### Task instructions
Quote the listing below in full and exactly as written, but omit every picture.

### Data provided
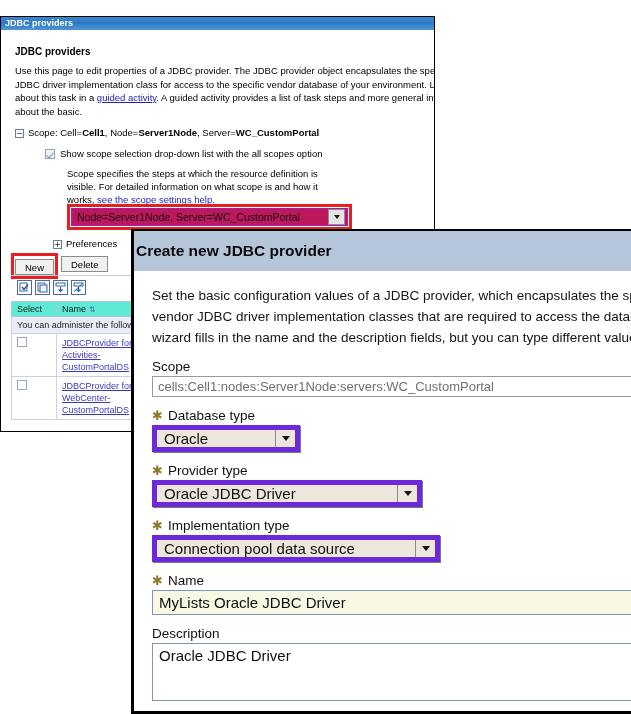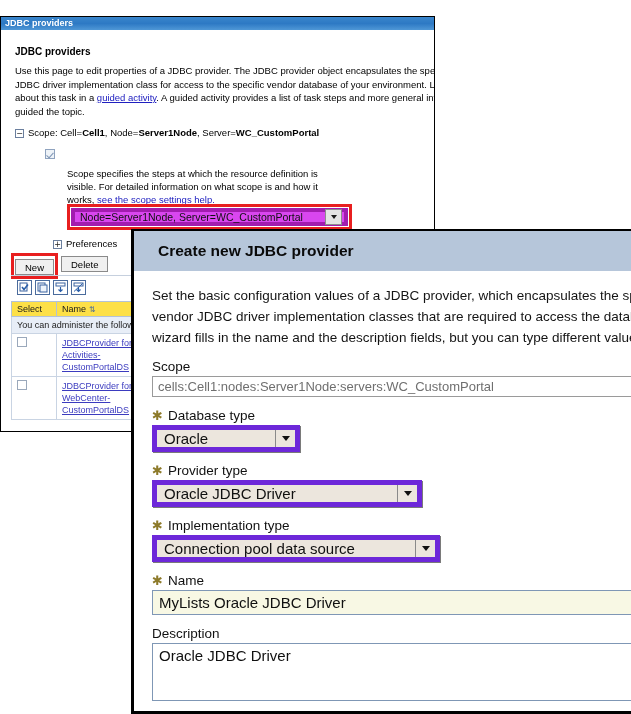"guided the topic." span.ln { text: guided the topic -> about the basic }
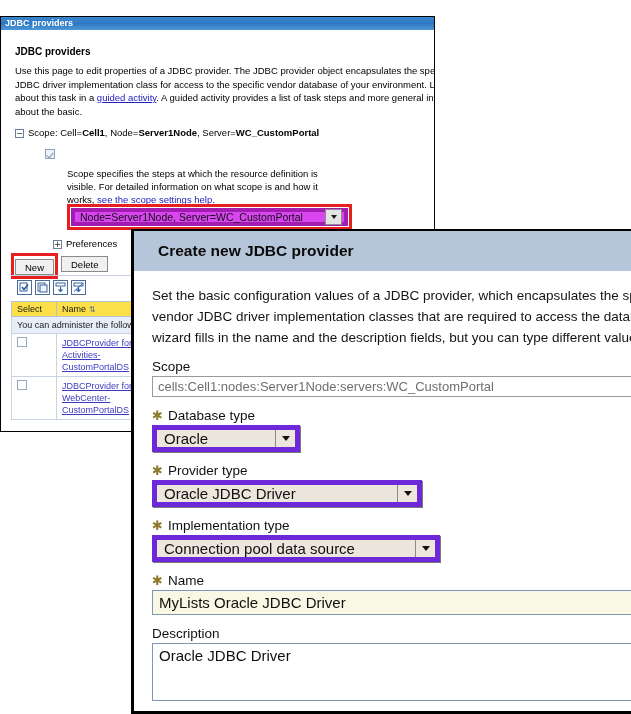"Show scope selection drop-down list" span { html: none -> <span>Show scope selection drop-down list with the all scopes option</span> }
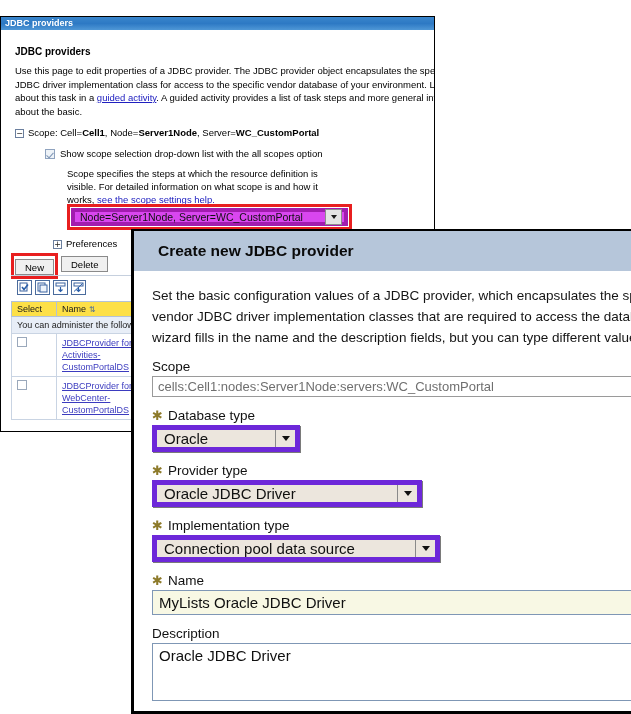"Node=Server1Node, Server=WC_CustomPortal" .sel-console { background: #d946ef -> #be185d; border: 4px solid #a21caf -> 1px solid #a21caf }
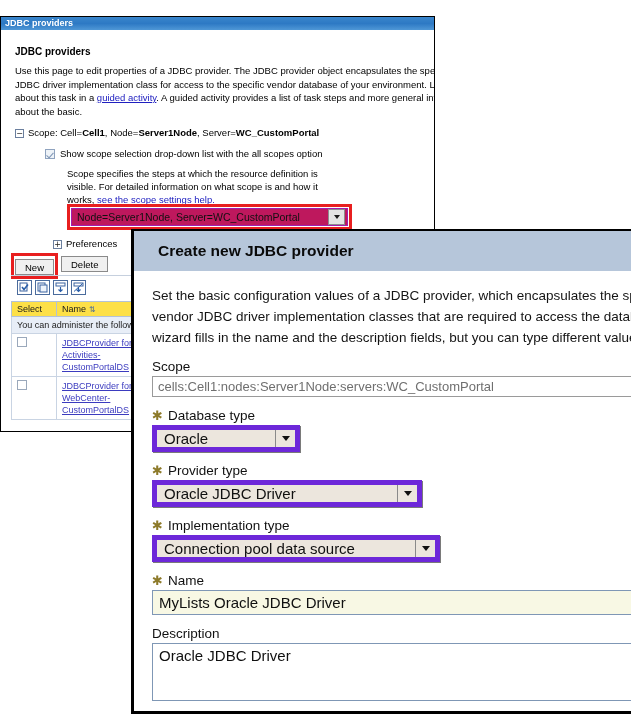"Create new JDBC provider" #dialog-title { padding-left: 24px -> 2px }
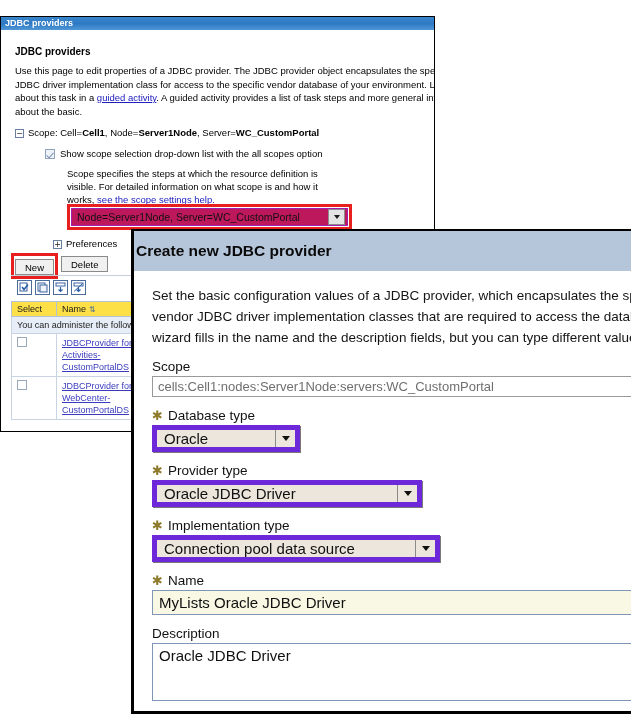"Select" #prov-table th { background: #fde047 -> #5eead4 }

### Expected output
"guided the topic." span.ln { text: guided the topic -> about the basic }
"Show scope selection drop-down list" span { html: none -> <span>Show scope selection drop-down list with the all scopes option</span> }
"Node=Server1Node, Server=WC_CustomPortal" .sel-console { background: #d946ef -> #be185d; border: 4px solid #a21caf -> 1px solid #a21caf }
"Create new JDBC provider" #dialog-title { padding-left: 24px -> 2px }
"Select" #prov-table th { background: #fde047 -> #5eead4 }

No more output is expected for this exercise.